The reptile DNA problem: maybe this is the answer…

Q: How do you arrive at a family tree of reptiles?
You can look at hundreds of taxa and score them for hundreds of characters and let maximum parsimony recover the family tree, as I did here. This is following in the paths of dozens of others who have created their own subsets of the reptile family tree with their own taxon and character lists. Because morphology is an expression of genetics, morphology is really the only genetics that counts. Morphology helps you survive in your niche and enhances secondary sexual characteristics to help you get laid to create replicants of your own naturally selected self.


2. You can look at the molecular DNA of several distinct specimens (all currently living) and let maximum parsimony recover a much more unfocused family tree leaving out hundreds of extinct taxa with no known living counterparts. Of course some of this DNA doesn’t express anything. Some of it jumps around the chromosomes. And DNA cannot be recovered from the vast majority of extinct taxa, so we’re left with huge ghost lineages, during which “things” happen (see below). Even the sex chromosomes are different between birds, mammals and lizards.

Male mammals have the XY combination while females have XX. Male birds carry what’s known as the ZZ pair and females have the ZW pair. The green anole X chromosome is a microchromosome. Yes, it’s nothing compared to having a skull, tail, four feet, five toes and relative constants like those when it comes to DNA.

BTW I freely admit to not knowing much about molecular studies except that they sometimes don’t replicate morph studies.

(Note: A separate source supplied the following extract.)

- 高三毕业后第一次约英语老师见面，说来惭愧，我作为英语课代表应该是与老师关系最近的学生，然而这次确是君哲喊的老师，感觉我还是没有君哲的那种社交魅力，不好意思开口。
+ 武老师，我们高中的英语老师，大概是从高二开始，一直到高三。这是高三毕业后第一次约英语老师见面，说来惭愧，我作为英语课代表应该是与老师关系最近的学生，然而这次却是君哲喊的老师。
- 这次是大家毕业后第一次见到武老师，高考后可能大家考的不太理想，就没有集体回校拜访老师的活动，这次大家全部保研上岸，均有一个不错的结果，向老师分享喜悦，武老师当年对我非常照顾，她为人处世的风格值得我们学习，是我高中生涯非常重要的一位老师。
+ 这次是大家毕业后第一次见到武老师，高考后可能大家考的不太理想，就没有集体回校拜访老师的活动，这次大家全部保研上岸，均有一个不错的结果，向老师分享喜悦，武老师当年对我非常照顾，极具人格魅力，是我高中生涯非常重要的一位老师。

The DNA problems don’t end there…
We’re talking about reptiles here: DNA study results do not replicate morphological study results. Often DNA study results do not replicate other DNA study results. DNA is changing even when morphology does not (Hays 2008). This alone could be the reason for the discrepancy in DNA and morphology among reptiles (and not among mammals and humans involved in paternity suits).

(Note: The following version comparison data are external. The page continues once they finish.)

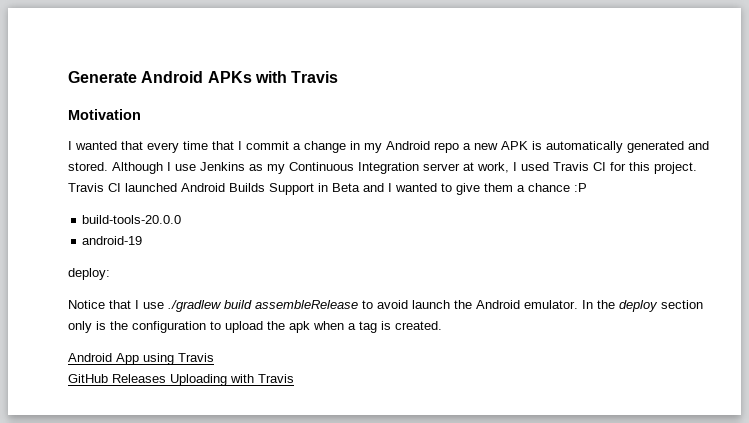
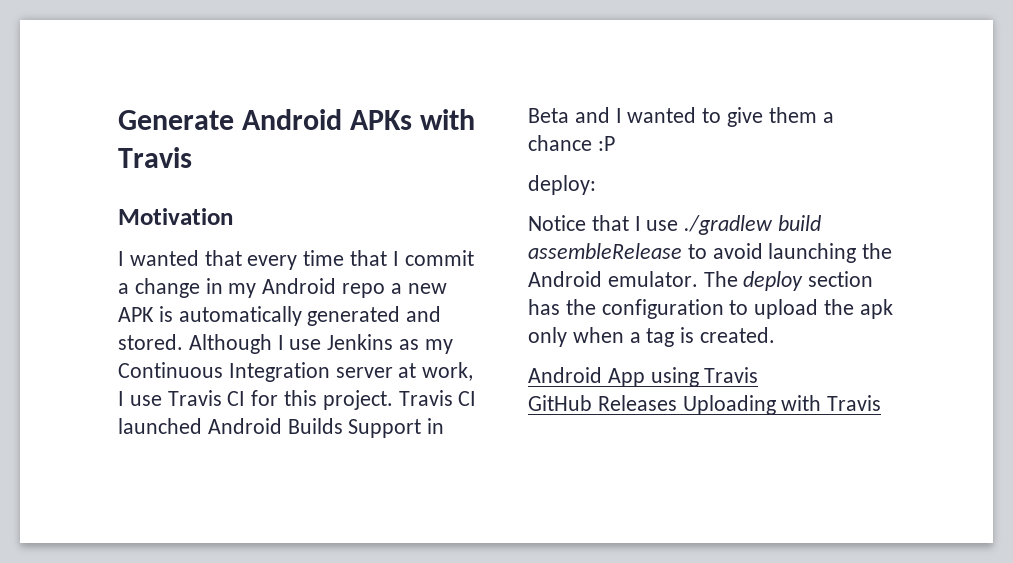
- Although I use Jenkins as my Continuous Integration server at work, I used Travis CI for this project.
+ Although I use Jenkins as my Continuous Integration server at work, I use Travis CI for this project.
- build-tools-20.0.0
- android-19
- Notice that I use ./gradlew build assembleRelease to avoid launch the Android emulator.
+ Notice that I use ./gradlew build assembleRelease to avoid launching the Android emulator.
- In the deploy section only is the configuration to upload the apk when a tag is created.
+ The deploy section has the configuration to upload the apk only when a tag is created.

Is this why reptile DNA studies don’t match morph studies?
A recent article on genetic sequencing of an anole lizard DNA reports, “We’ve now sequenced a lizard genome for the first time ever. The anoles shed light on non-coding sequences of genes. What they might be are the husks of special DNA sequences known as transposons. These can only be described as “jumping DNA”, able to actually move through the genomes and copy and paste themselves elsewhere. Transposons can give any genome that carries them great agility and resilience in dealing with unexpected environmental challenges.”

Lizard egg proteins
From the same article, “It appears that, as far as egg genes are concerned, reptiles are in a constant state of evolutionary flux, with the proteins revealing clear signs of rapid evolutionary change.”

The dorsal spines of Tuatara (Sphenodon).

Figure 1. The Tuatara (Sphenodon)

The Hays et al. 2008 abstract
“The tuatara of New Zealand is a unique reptile that coexisted with dinosaurs and has changed little morphologically from its Cretaceous relatives. Tuatara have very slow metabolic and growth rates, long generation times and slow rates of reproduction. This suggests that the species is likely to exhibit a very slow rate of molecular evolution. Our analysis of ancient and modern tuatara DNA shows that, surprisingly, tuatara have the highest rate of molecular change recorded in vertebrates. Our work also suggests that rates of neutral molecular and phenotypic evolution are decoupled.”

I take this to mean DNA genetic evolution is decoupled from morphological genetic evolution in the Lepidosauria (but not necessarily decoupled in other living things). With that hanging over our collective decision making processes, maybe morphological genetic studies should trump DNA genetic studies in non-mammalian reptiles.

Reptile DNA studies might be interesting, but let’s not hang our hats on them. Let’s stick with fossils and phylogenetic analysis. That covers all the bases down to the specimen.

As always, I encourage readers to see specimens, make observations and come to your own conclusions. Test. Test. And test again.

Evidence and support in the form of nexus, pdf and jpeg files will be sent to all who request additional data.

Hay JM, Subramanian S, Millar CD and Mohandesan E 2008. Rapid molecular evolution in a living fossil. Trends in Genetics, 24(3):106-109.